• _DATA PROVIDED_:
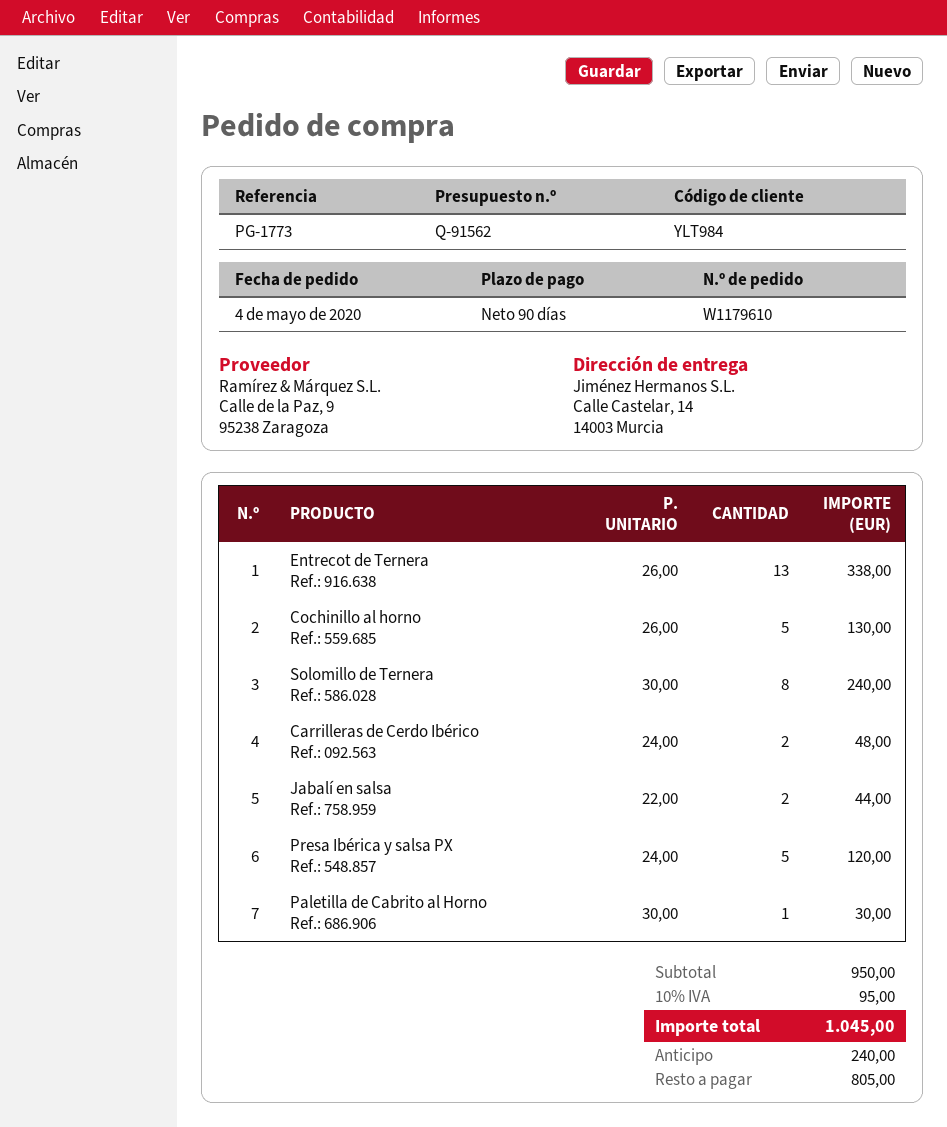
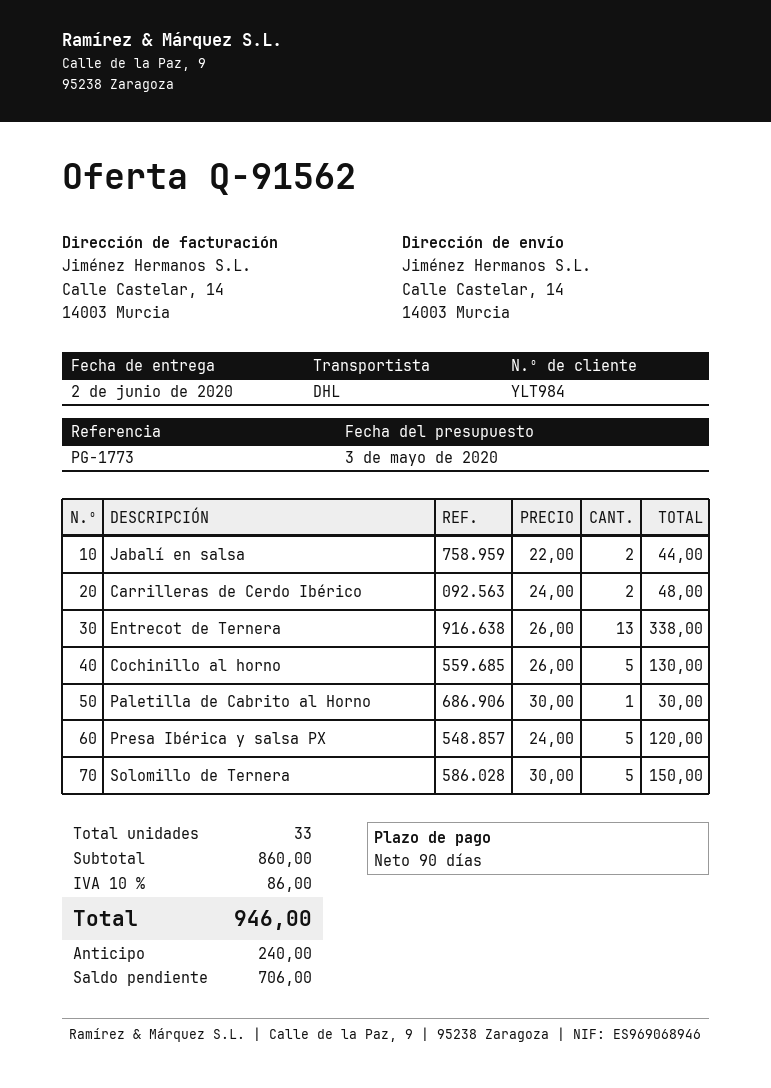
Solomillo de Ternera: 8 x 30.00 = 240.00 -> 5 x 30.00 = 150.00
subtotal: 950.00 -> 860.00
tax: 10% = 95.00 -> 10% = 86.00
total: 1045.00 -> 946.00
balance: 805.00 -> 706.00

• _WORK INSTRUCTION_: Leaving out the pictures, repeat all of the entries exactly.

• _ANSWER BELOW_:
Solomillo de Ternera: 8 x 30.00 = 240.00 -> 5 x 30.00 = 150.00
subtotal: 950.00 -> 860.00
tax: 10% = 95.00 -> 10% = 86.00
total: 1045.00 -> 946.00
balance: 805.00 -> 706.00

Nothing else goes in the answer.